Chronomes, time structures, for chronobioengineering for "a full life".

Week-long or longer monitoring of blood pressure and heart rate, coupled to time-structure analyses, can help detect disease-risk elevations, as a warning of the need for a preventive prehabilitation. Within the normal range of physiologic variation, computer methods quantify time structures, or chronomes, that can serve as reference values. The major applied purpose for mapping chronomes is the detection of disease-risk syndromes such as blood pressure "overswinging" and heart rate "underswinging." Too much blood pressure variability (circadian hyperamplitude tension; CHAT), is a risk factor for vascular disease. Other risk syndromes are chronome alterations of heart rate variability (CAHRVs), consisting of a loss of "jitter", i.e., a reduced standard deviation of heart rate or of alterations in the spectral element of the heart-rate-variability chronome, such as in the correlation dimension, an endpoint of deterministic chaos. These alterations can again serve for prehabilitation. On the basic side, the spectral element of the heart-rate-variability chronomes extends from focus on the heartbeat's period of about 1 second to periods in heart rate and its standard deviation that are numerical equivalents of about 10.5- and about 21-year cycles of solar activity.
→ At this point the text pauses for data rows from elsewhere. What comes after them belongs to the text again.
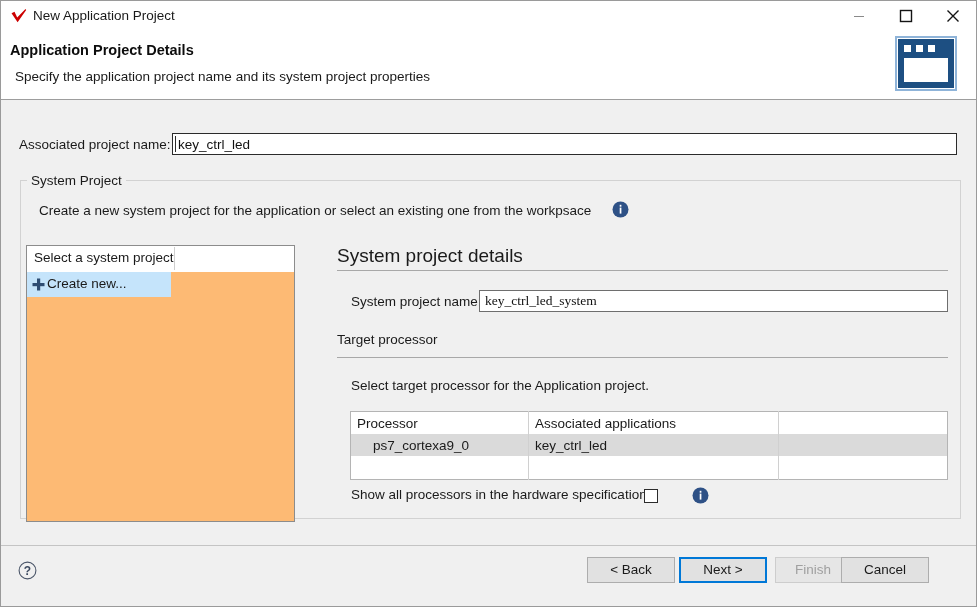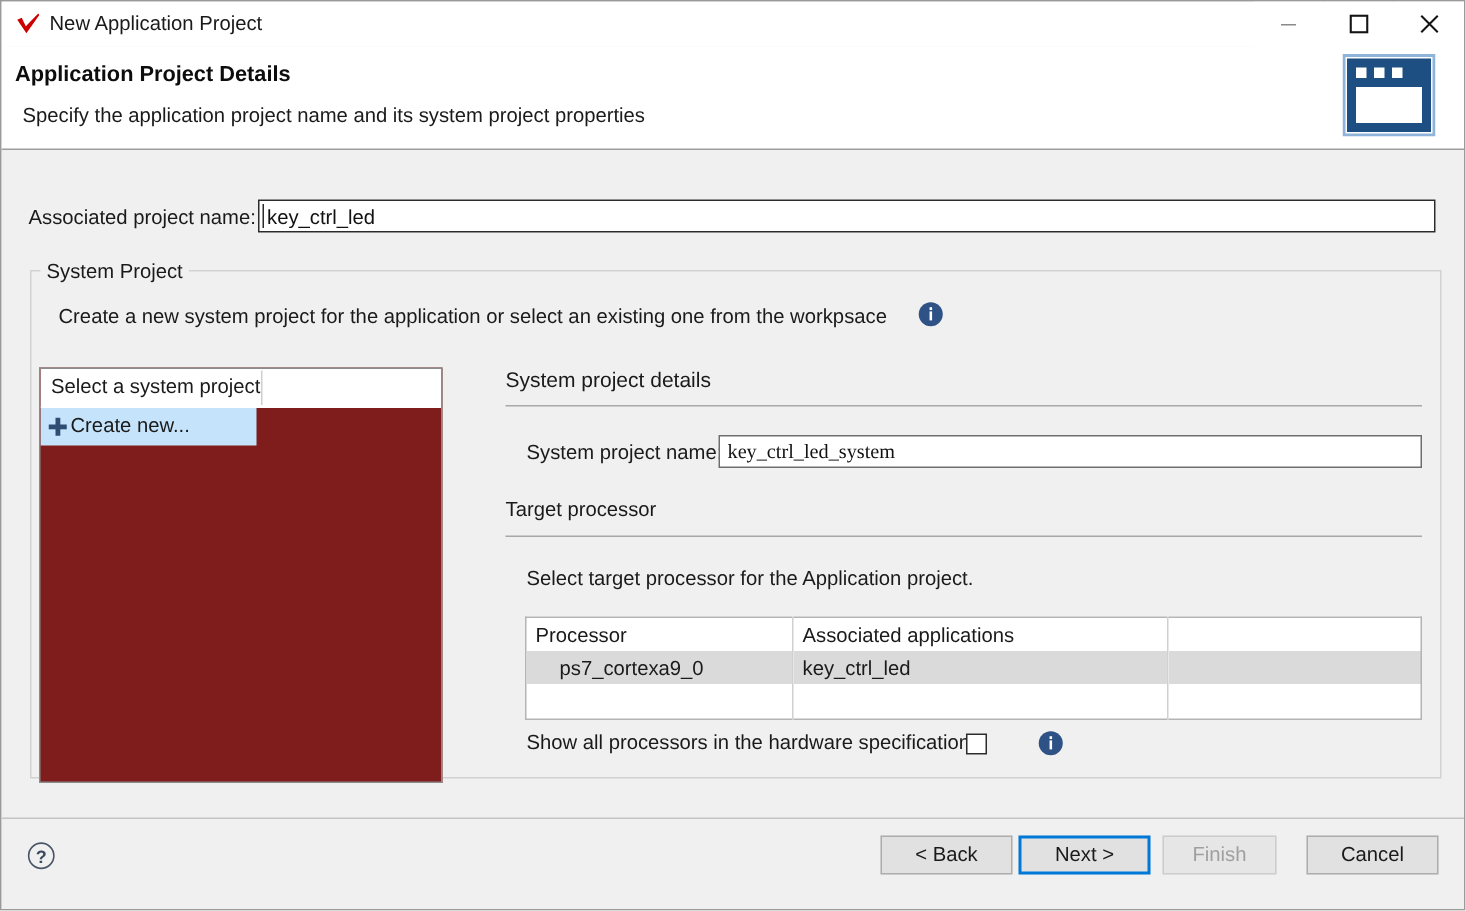--- a/index.html
+++ b/index.html
@@ -158,7 +158,7 @@
     width: 269px; height: 277px;
     box-sizing: border-box;
     border: 1px solid #8c8c8c;
-    background: #7f1d1d;
+    background: #fdba74;
     overflow: hidden;
   }
   #list-colheader {

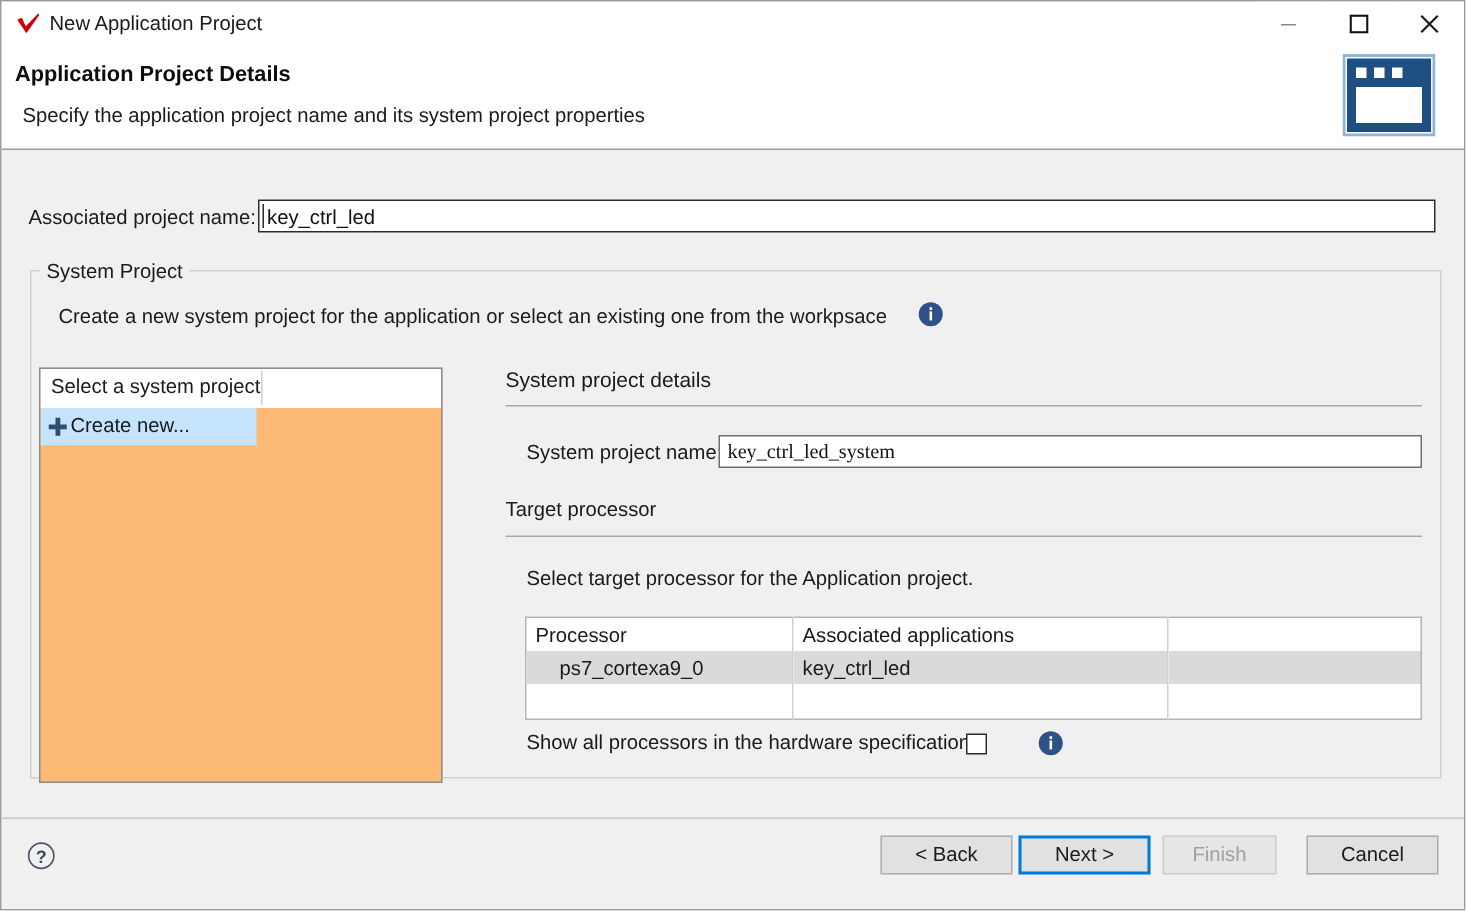--- a/index.html
+++ b/index.html
@@ -204,7 +204,7 @@
   #sysdetails-title {
     position: absolute;
     left: 336px; top: 144px;
-    font-size: 14px;
+    font-size: 19px;
     white-space: nowrap;
   }
   #sysdetails-rule {

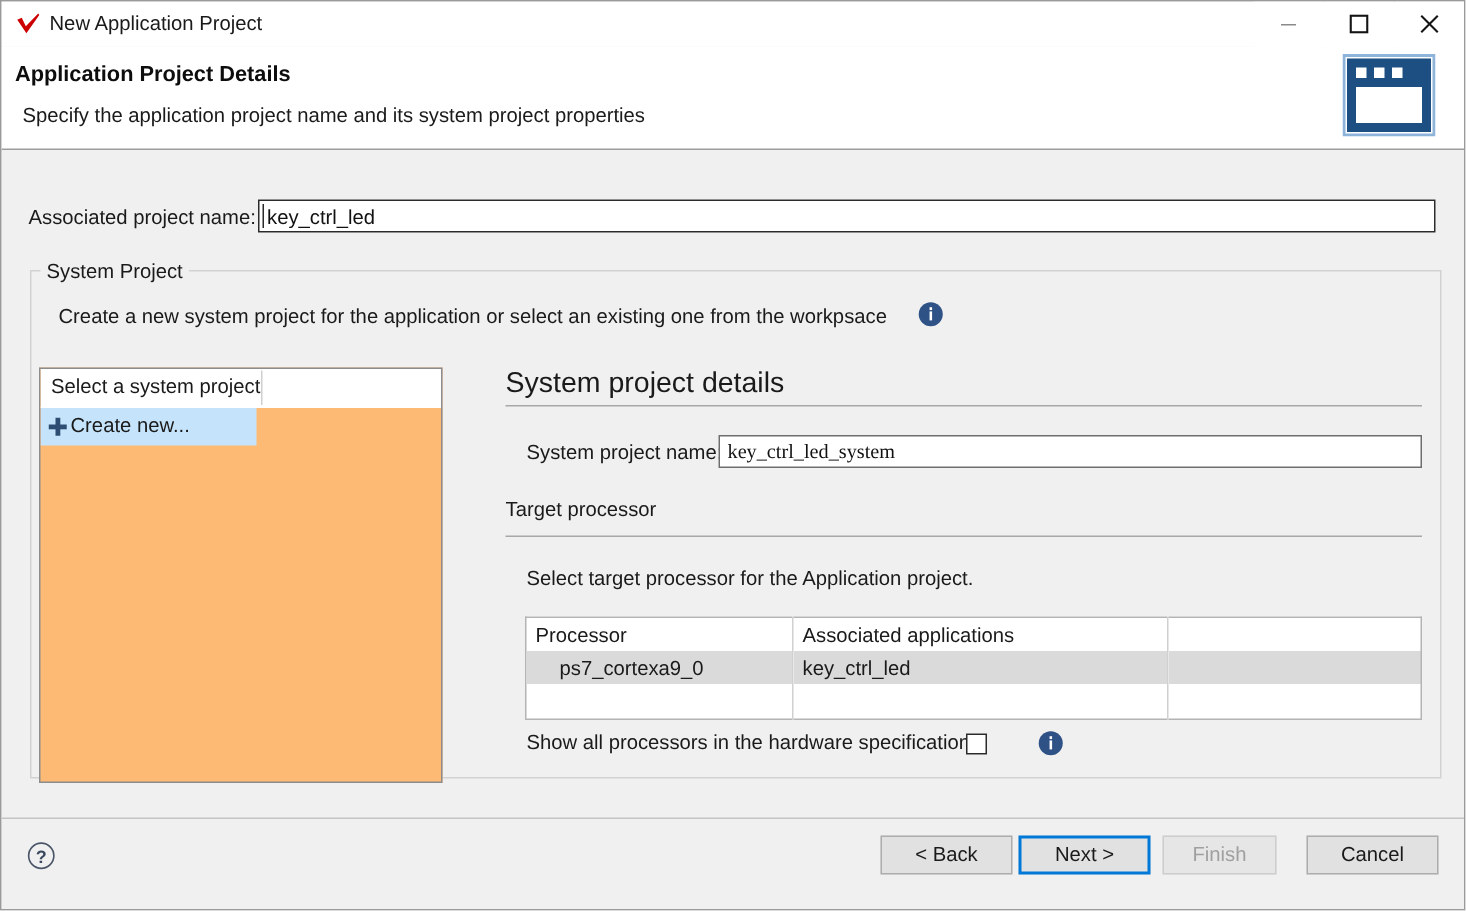--- a/index.html
+++ b/index.html
@@ -335,7 +335,7 @@
   #btn-back   { left: 586px; width: 88px; }
   #btn-next   { left: 678px; width: 88px; border: 2px solid #0078d7; line-height: 22px; }
   #btn-finish { left: 774px; width: 76px; color: #a0a0a0; border-color: #cdcdcd; background:#e6e6e6; }
-  #btn-cancel { left: 870px; width: 88px; text-align: center; }
+  #btn-cancel { left: 840px; width: 88px; text-align: center; }
 </style>
 </head>
 <body>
A seemingly unnatural physiologic rhythm or pattern (such as one of 81.6 hours) may correspond numerically to a purely physical environmental rhythm. For example, interplanetary magnetic storms, with their cycles as external chronome components, trigger myocardial infarctions, strokes, and traffic accidents. The systematic monitoring of external rhythms along with physiologic ones for the concurrent analysis of rhythms with longer and longer periods could detect alterations anywhere in and between the 1 cycle/sec and the 1 cycle/10.5- or 21-years regions of the spectrum. Chronobiomimetic engineering for discovering both instantaneous and long-term chronorisk alterations can provide warnings of increased risk. If risk-lowering therapy is then instituted automatically, instrumented health care will be extended beyond the pacemaker-cardioverter-defibrillator, which focuses on the frequency of 1 cycle/sec. Instrumentation that automatically detects blood pressure that varies too much and heart rate that varies too little is needed for prompting prophylactic CHAT and CAHRV treatment. A database of reference values that can be used for chronodiagnosis is now accumulating.